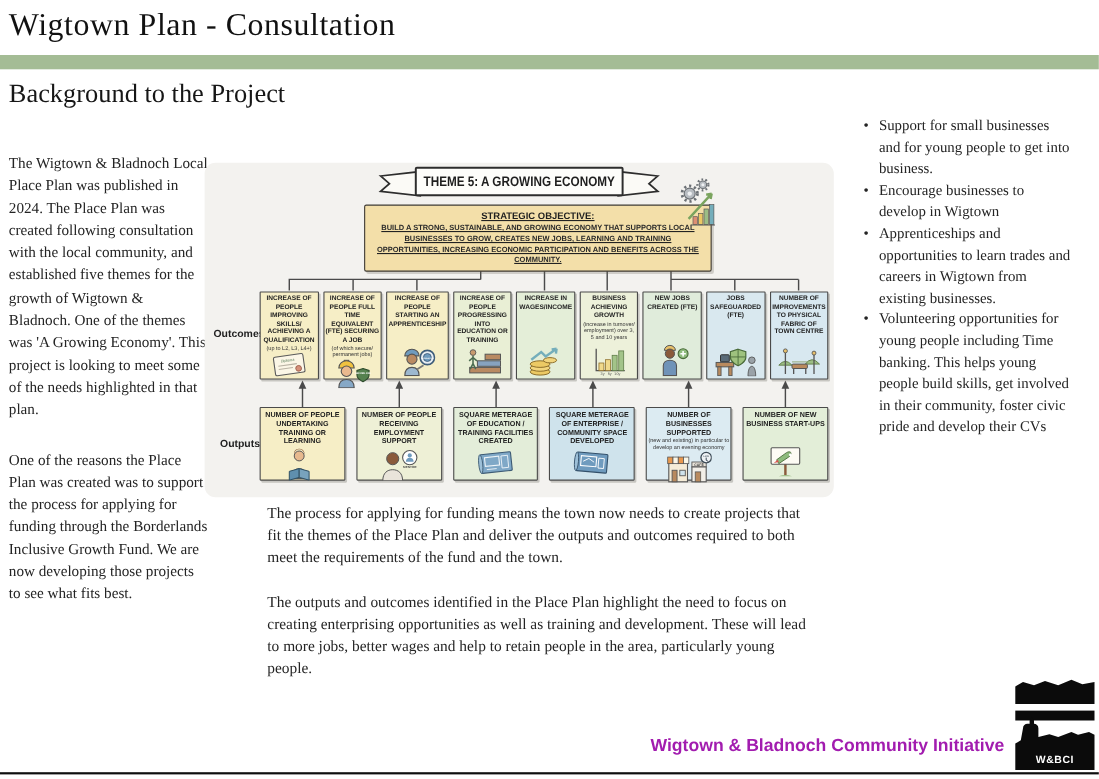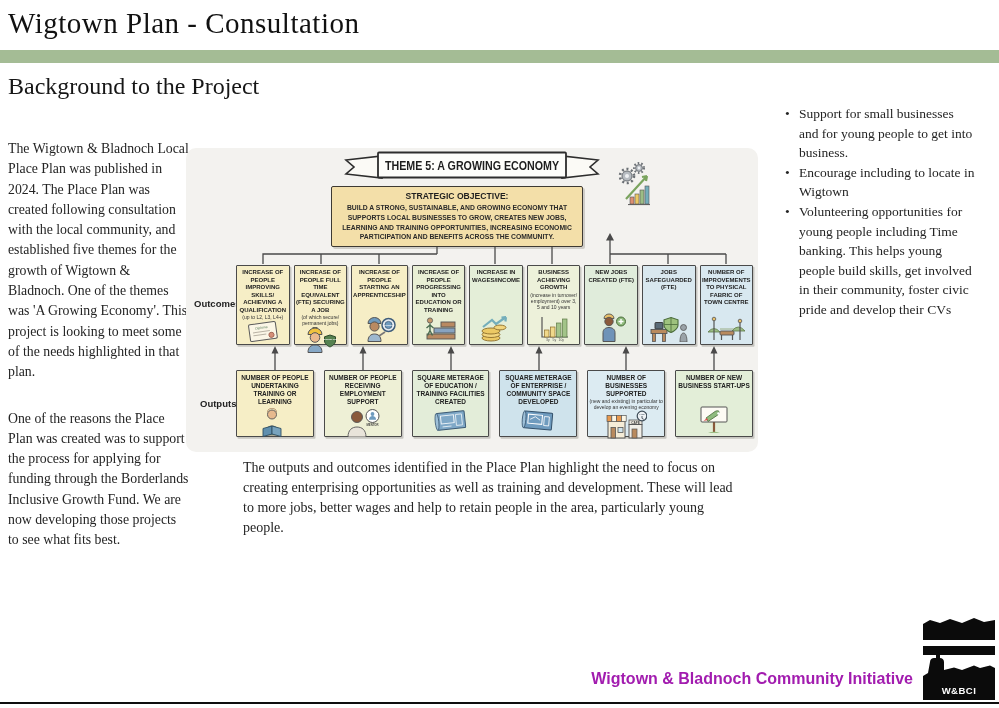--- a/index.html
+++ b/index.html
@@ -318,7 +318,7 @@
 <div class="abs rightcol">
   <ul id="key-points">
       <li>Support for small businesses and for young people to get into business.</li>
-      <li>Encourage including to locate in Wigtown</li>
+      <li>Encourage businesses to develop in Wigtown</li>
       <li>Volunteering opportunities for young people including Time banking. This helps young people build skills, get involved in their community, foster civic pride and develop their CVs</li>
     </ul>
 </div>

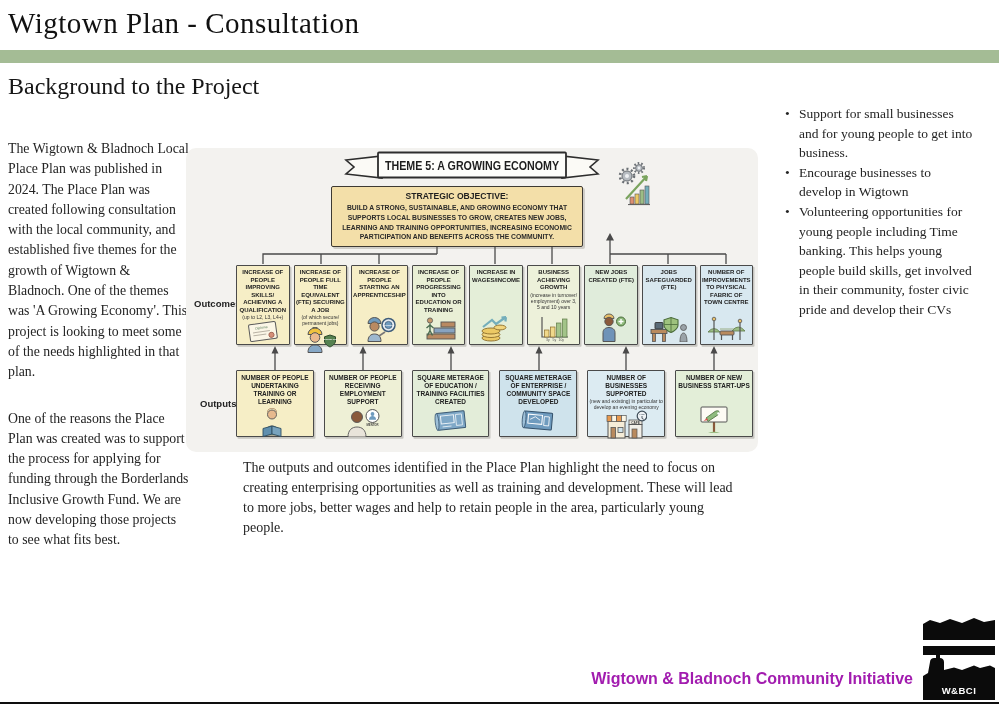--- a/index.html
+++ b/index.html
@@ -23,9 +23,9 @@
            font-family:"Liberation Sans",sans-serif;border-radius:10px;}
   .connectors{position:absolute;left:0;top:0;z-index:1;}
   .banner{position:absolute;left:156px;top:2px;z-index:4;}
-  .objective{position:absolute;left:145px;top:38px;width:252px;min-height:46px;box-sizing:border-box;
+  .objective{position:absolute;left:145px;top:38px;width:316px;min-height:46px;box-sizing:border-box;
              background:#f3dfa9;border:1.6px solid #3e3a33;border-radius:2px;padding:3px 8px 4px;
-             text-align:center;z-index:2;box-shadow:2px 2px 0 rgba(100,95,85,.25);}
+             text-align:center;z-index:2;box-shadow:2px 2px 0 rgba(100,95,85,.25);text-decoration:underline;}
   .obj-title{font-weight:700;font-size:8.6px;line-height:1.5;color:#1f1f1f;}
   .obj-body{font-weight:700;font-size:6.8px;line-height:1.45;color:#2a2a2a;}
   .gears{position:absolute;left:432px;top:14px;z-index:5;}

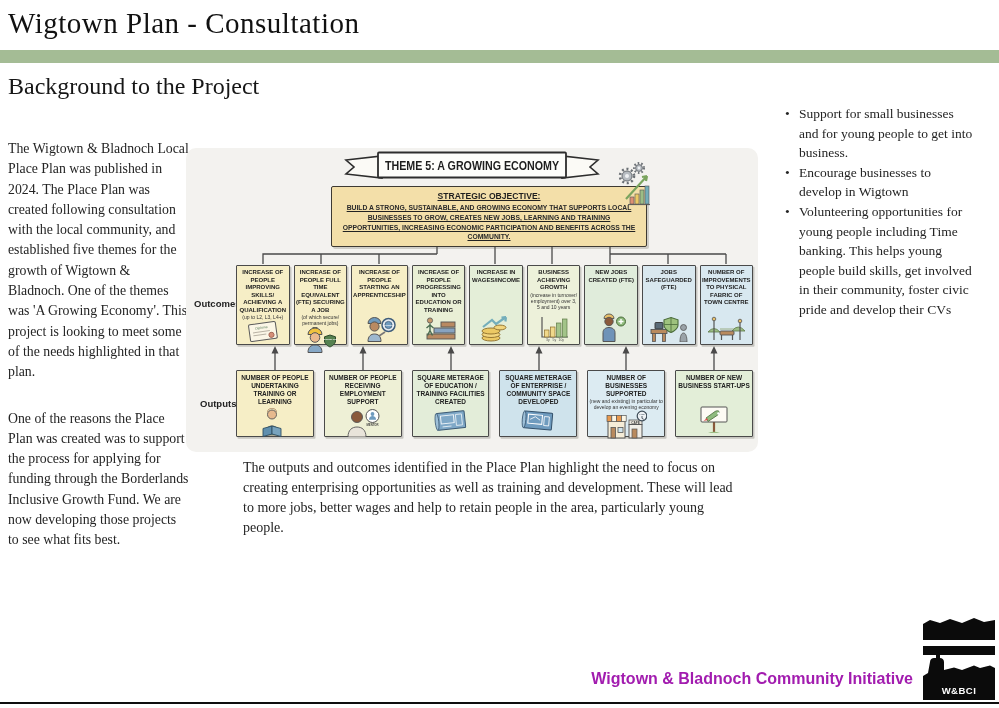--- a/index.html
+++ b/index.html
@@ -319,6 +319,7 @@
   <ul id="key-points">
       <li>Support for small businesses and for young people to get into business.</li>
       <li>Encourage businesses to develop in Wigtown</li>
+      <li>Apprenticeships and opportunities to learn trades and careers in Wigtown from existing businesses.</li>
       <li>Volunteering opportunities for young people including Time banking. This helps young people build skills, get involved in their community, foster civic pride and develop their CVs</li>
     </ul>
 </div>

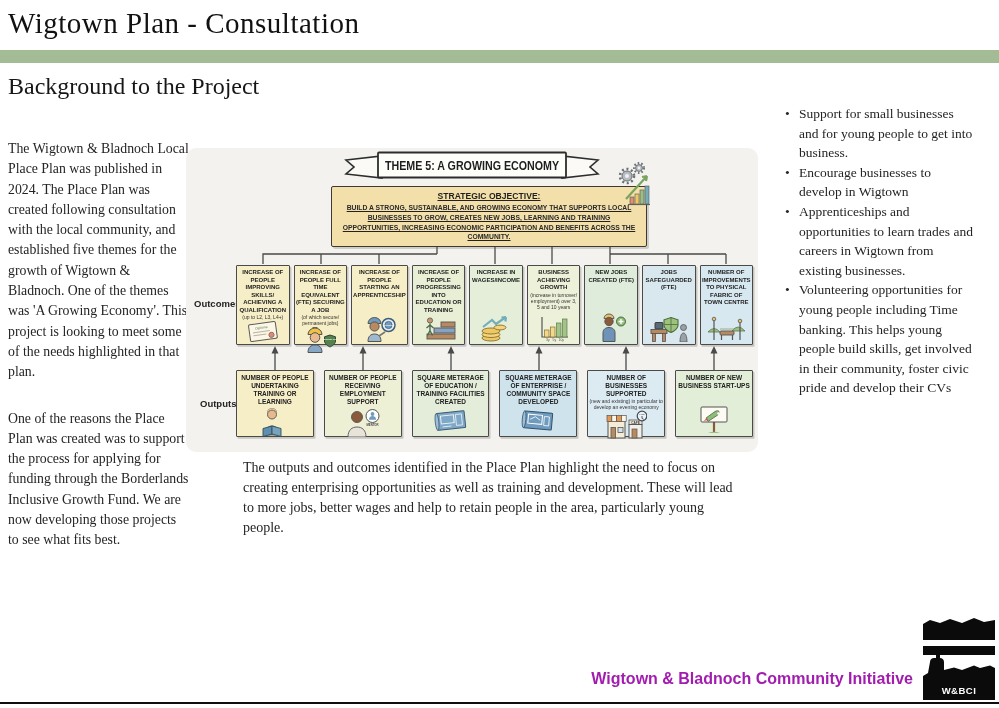--- a/index.html
+++ b/index.html
@@ -312,6 +312,7 @@
 </div>
 
 <div class="abs midcol">
+  <p>The process for applying for funding means the town now needs to create projects that fit the themes of the Place Plan and deliver the outputs and outcomes required to both meet the requirements of the fund and the town.</p>
   <p>The outputs and outcomes identified in the Place Plan highlight the need to focus on creating enterprising opportunities as well as training and development. These will lead to more jobs, better wages and help to retain people in the area, particularly young people.</p>
 </div>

- - - - - - -

Where a record holds a picture, leave the picture out and restate the rest word for word.

■ **Task response**
--- a/index.html
+++ b/index.html
@@ -318,7 +318,7 @@
 <div class="abs rightcol">
   <ul id="key-points">
       <li>Support for small businesses and for young people to get into business.</li>
-      <li>Encourage including to locate in Wigtown</li>
+      <li>Encourage businesses to develop in Wigtown</li>
       <li>Volunteering opportunities for young people including Time banking. This helps young people build skills, get involved in their community, foster civic pride and develop their CVs</li>
     </ul>
 </div>

--- a/index.html
+++ b/index.html
@@ -23,9 +23,9 @@
            font-family:"Liberation Sans",sans-serif;border-radius:10px;}
   .connectors{position:absolute;left:0;top:0;z-index:1;}
   .banner{position:absolute;left:156px;top:2px;z-index:4;}
-  .objective{position:absolute;left:145px;top:38px;width:252px;min-height:46px;box-sizing:border-box;
+  .objective{position:absolute;left:145px;top:38px;width:316px;min-height:46px;box-sizing:border-box;
              background:#f3dfa9;border:1.6px solid #3e3a33;border-radius:2px;padding:3px 8px 4px;
-             text-align:center;z-index:2;box-shadow:2px 2px 0 rgba(100,95,85,.25);}
+             text-align:center;z-index:2;box-shadow:2px 2px 0 rgba(100,95,85,.25);text-decoration:underline;}
   .obj-title{font-weight:700;font-size:8.6px;line-height:1.5;color:#1f1f1f;}
   .obj-body{font-weight:700;font-size:6.8px;line-height:1.45;color:#2a2a2a;}
   .gears{position:absolute;left:432px;top:14px;z-index:5;}

--- a/index.html
+++ b/index.html
@@ -319,6 +319,7 @@
   <ul id="key-points">
       <li>Support for small businesses and for young people to get into business.</li>
       <li>Encourage businesses to develop in Wigtown</li>
+      <li>Apprenticeships and opportunities to learn trades and careers in Wigtown from existing businesses.</li>
       <li>Volunteering opportunities for young people including Time banking. This helps young people build skills, get involved in their community, foster civic pride and develop their CVs</li>
     </ul>
 </div>

--- a/index.html
+++ b/index.html
@@ -312,6 +312,7 @@
 </div>
 
 <div class="abs midcol">
+  <p>The process for applying for funding means the town now needs to create projects that fit the themes of the Place Plan and deliver the outputs and outcomes required to both meet the requirements of the fund and the town.</p>
   <p>The outputs and outcomes identified in the Place Plan highlight the need to focus on creating enterprising opportunities as well as training and development. These will lead to more jobs, better wages and help to retain people in the area, particularly young people.</p>
 </div>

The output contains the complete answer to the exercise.